Roland Barthes schrieb in seinen „Mythen des Alltags“ über das Auto als Kunstwerk: „Ich glaube, daß das Auto heute das genaue Äquivalent der großen gotischen Kathedralen ist. Ich meine damit: eine große Schöpfung der Epoche, die mit Leidenschaft von unbekannten Künstlern erdacht wurde und die in ihrem Bild, wenn nicht überhaupt im Gebrauch von einem ganzen Volk benutzt wird, das sich in ihr ein magisches Objekt zurüstet und aneignet.“
Magie, und damit kommen wir endlich zur Musik des Abends, war in jedem Takt zu spüren, den das Ensemble Allegria und die Trompeterin Tine Thing Helseth spielten. Das Ensemble hat einen Klangkörper von solch einer schwebenden Eleganz, dass man die harte Arbeit dahinter an keiner Stelle merkt. Gleiches gilt für Tine Thing Helseth. Solo-Trompete? Ein Instrument, das man eigentlich eher im Jazz schätzt, wo es auch mal gerne unsauberer zugehen darf. Doch Helseth ist wahrlich einzigartig. Bachs Konzert in D-Dur BWV 972 und Albinonis Konzert d-Moll op. 9/2 machen süchtig nach Helseths Klang. Wie lassen sich solche weichen, perfekt akzentuierten Töne aus diesem Instrument holen? Technik, das gilt für Autos wie für Musik, ist alles. Doch große Kunst gelingt nur den wenigsten.
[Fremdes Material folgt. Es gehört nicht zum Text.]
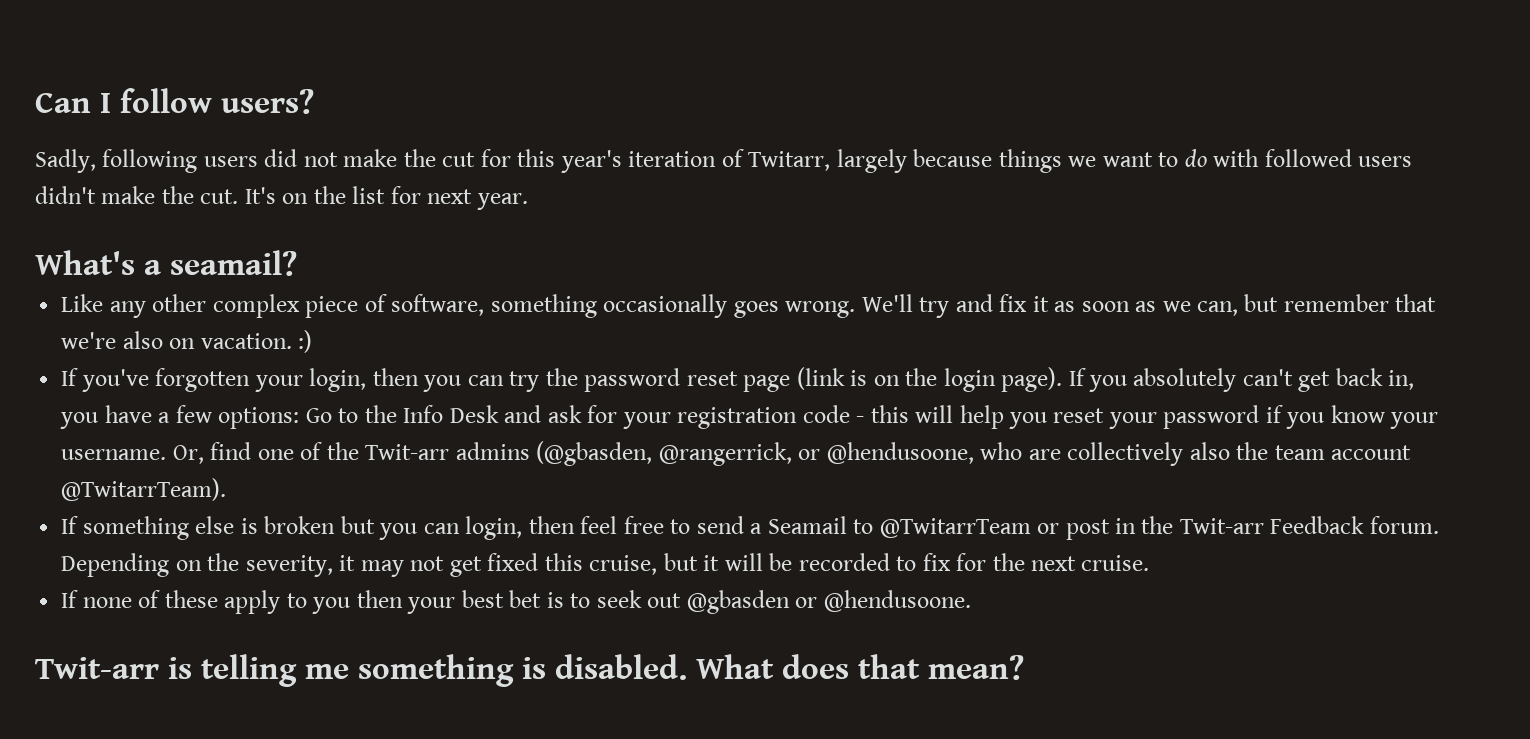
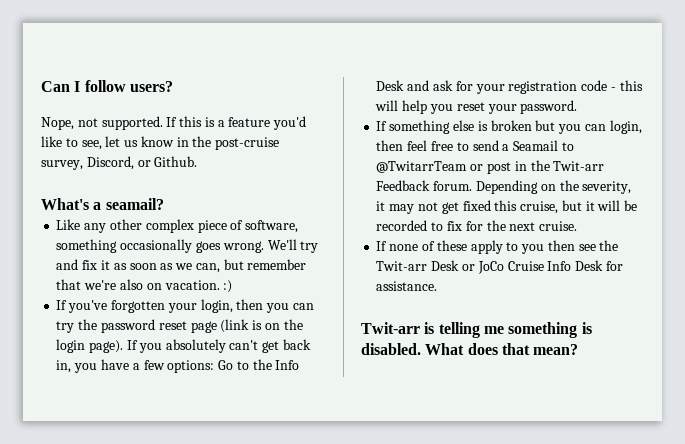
- Sadly, following users did not make the cut for this year's iteration of Twitarr, largely because things we want to do with followed users didn't make the cut. It's on the list for next year.
+ Nope, not supported. If this is a feature you'd like to see, let us know in the post-cruise survey, Discord, or Github.
- If you absolutely can't get back in, you have a few options: Go to the Info Desk and ask for your registration code - this will help you reset your password if you know your username. Or, find one of the Twit-arr admins (@gbasden, @rangerrick, or @hendusoone, who are collectively also the team account @TwitarrTeam).
+ If you absolutely can't get back in, you have a few options: Go to the Info Desk and ask for your registration code - this will help you reset your password.
- If none of these apply to you then your best bet is to seek out @gbasden or @hendusoone.
+ If none of these apply to you then see the Twit-arr Desk or JoCo Cruise Info Desk for assistance.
Absolut begeistert zeigten sich daher die Aufnahmetechniker von NDR Kultur. Der Radiomitschnitt gelang ausgezeichnet und man darf sich auf eine erstklassige Qualität (natürlich im Autoradio) freuen.
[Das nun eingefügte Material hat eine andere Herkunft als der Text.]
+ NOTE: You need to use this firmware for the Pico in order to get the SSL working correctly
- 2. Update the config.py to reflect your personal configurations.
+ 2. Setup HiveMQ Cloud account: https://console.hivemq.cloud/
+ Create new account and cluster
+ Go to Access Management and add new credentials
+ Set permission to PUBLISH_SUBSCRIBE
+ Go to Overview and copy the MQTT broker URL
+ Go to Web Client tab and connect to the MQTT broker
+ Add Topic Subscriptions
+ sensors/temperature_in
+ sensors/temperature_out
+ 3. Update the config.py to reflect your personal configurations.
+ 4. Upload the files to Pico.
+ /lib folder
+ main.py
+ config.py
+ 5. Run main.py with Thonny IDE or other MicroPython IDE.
Die Presseschau und auch die Zuschauerreaktionen zeigen nach dem Konzert ein unterschiedliches Stimmungsbild. Manche waren tatsächlich verärgert über die Klangkulisse, andere beklagten die Sterilität des Ortes. Aber die meisten äußerten sich begeistert über das Experiment und vor allem über die Künstler, die trotz allem gewaltigen Drumherum immer im Mittelpunkt aller Aufmerksamkeit standen.
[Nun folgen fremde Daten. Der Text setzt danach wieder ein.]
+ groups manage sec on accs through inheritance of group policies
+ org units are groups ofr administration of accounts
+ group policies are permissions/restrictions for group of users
Mutig war es auf jeden Fall, und VW hat einen großartigen Job gemacht. Es ist doch eigentlich wunderbar, dass klassische Musik nicht nur in Konzertsälen und der heimischen Anlage gespielt wird. Sie gehört in den Alltag, ins Autoradio, in die Presshalle, den Supermarkt. So bleibt sie im Gespräch, in Bewegung und Veränderung. Im Wesen der Musik liege es, Freude zu bereiten, zitierte Matthias Kirschnereit den Philosophen Aristoteles. Das Auftaktkonzert war eine wahre Freude. Angenehm überraschend, gewagt und einzigartig. Um 22:00 Uhr lief dann die Presse nach Plan wieder an. Die Passat-Produktion wurde wieder aufgenommen. Der Zündschlüssel für die Gezeitenkonzerte der Ostfriesischen Landschaft 2014 wurde da erst endgültig umgedreht. Die Musik, sie läuft.